Arnaud Benedetti : Ce parti est d’abord l’héritier de l’UMP créé par Jacques Chirac. Le chiraquisme à créé après 2002 un parti regroupant l’ensemble des composantes de la droite et du centre, à l’exception du Modem de François Bayrou. Cette organisation unitaire est le fruit d’une transaction : les ex-RPR détiennent les clefs mais les libéraux-centristes de l’ex-UDF imposent leur doctrine. Les Républicains s’inscrivent dans cette continuité, d’autant plus que le quinquennat sarkozyste entre temps à certifié autant que confirmé ce logiciel : le traité de Lisbonne, sorte de traité de Troyes digne de la guerre de cent ans, ainsi que la réintégration dans l’OTAN signent la liquidation du gaullisme.
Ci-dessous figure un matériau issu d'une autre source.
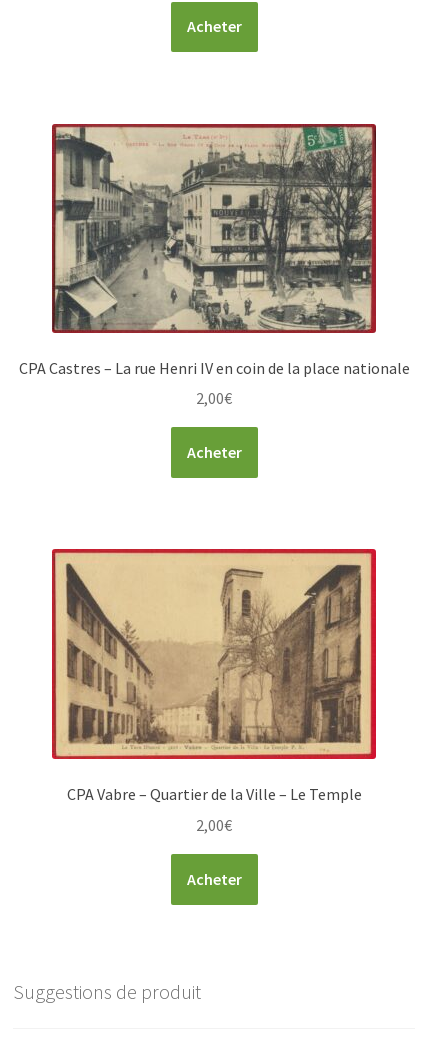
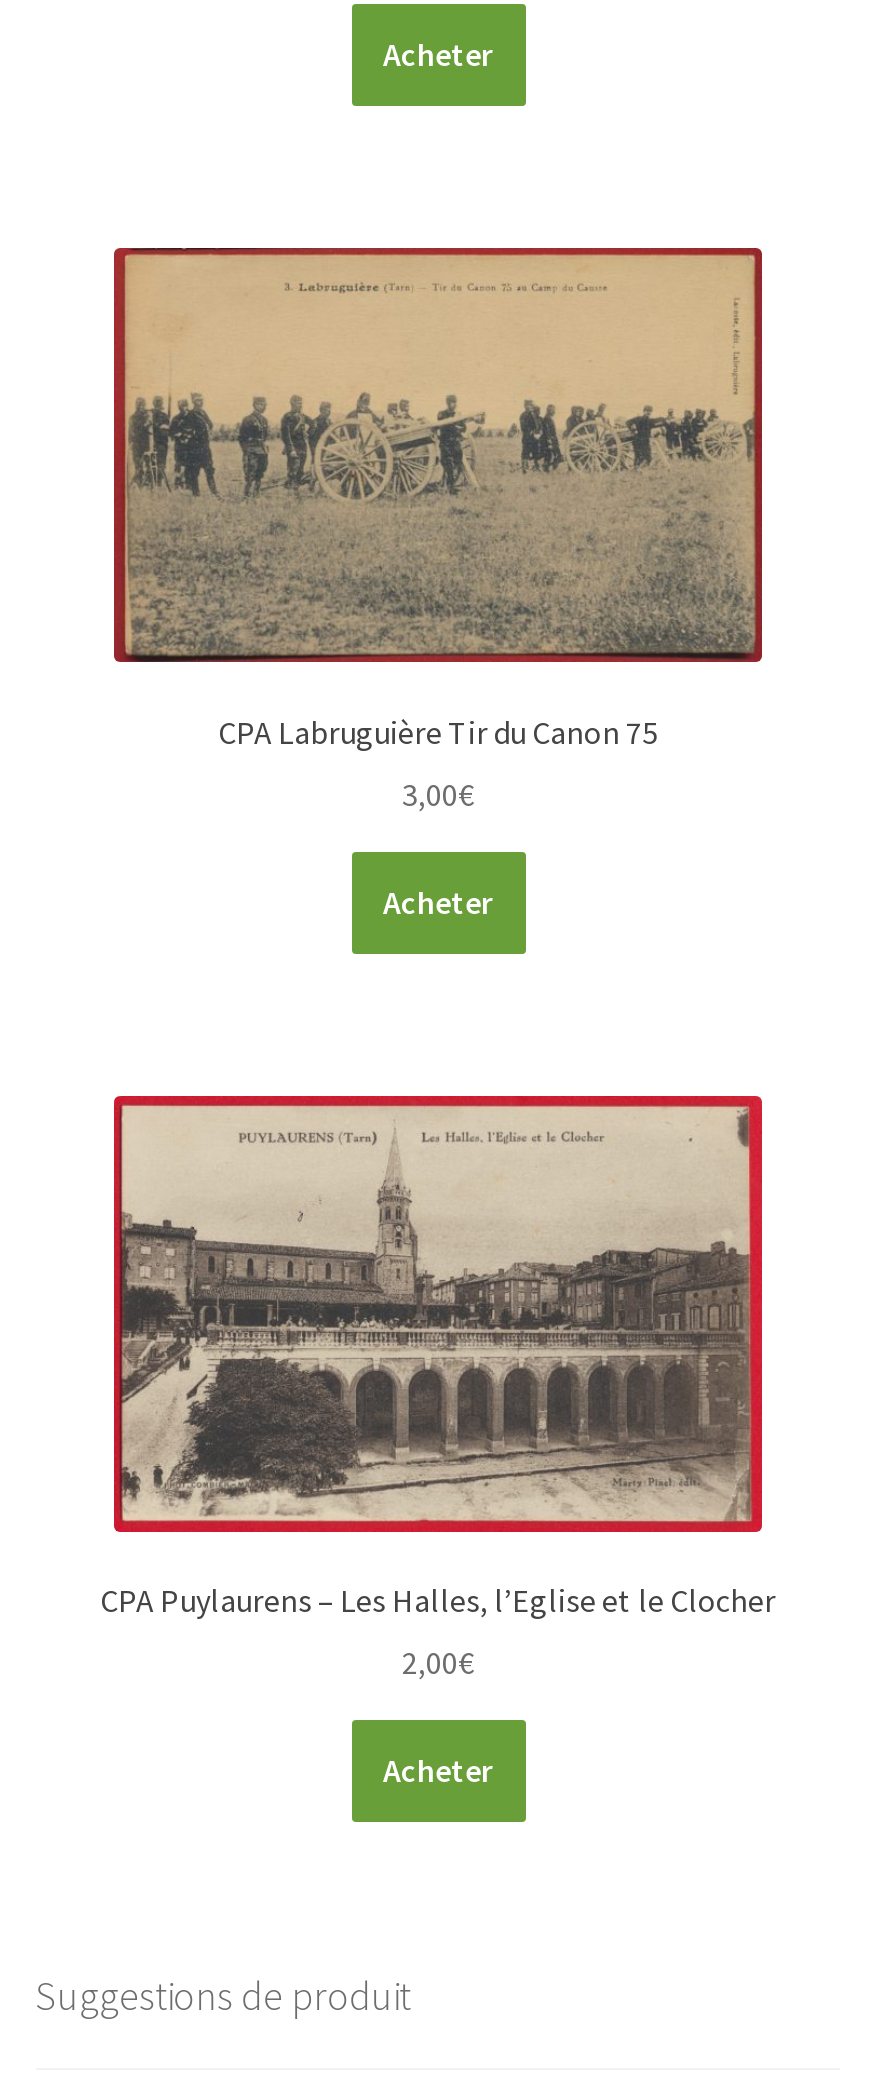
[18,123,410,378] [image] | CPA Castres – La rue Henri IV en coin de la place nationale -> [114,245,762,753] [image] | CPA Labruguière Tir du Canon 75
[196,388,232,408] 2,00€ -> [402,774,474,814] 3,00€
[55,549,372,804] [image] | CPA Vabre – Quartier de la Ville – Le Temple -> [100,1095,776,1621] [image] | CPA Puylaurens – Les Halles, l’Eglise et le Clocher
La force de l’ancien président aura été surtout d’incarner une idée du volontarisme dans un ensemble qui néanmoins se rallie et s’aligne à tous les pré-requis de la mondialisation. Le sarkozysme de ce point de vue est un balladurisme qui aurait réussi électoralement en y greffant la vélocité à la hussarde du chiraquisme. Cette hybridation est ce qui reste du sarkozysme, à savoir surtout une nostalgie ou une mélancolie, au sens que Gide donne à cet état : « de la ferveur retombée ».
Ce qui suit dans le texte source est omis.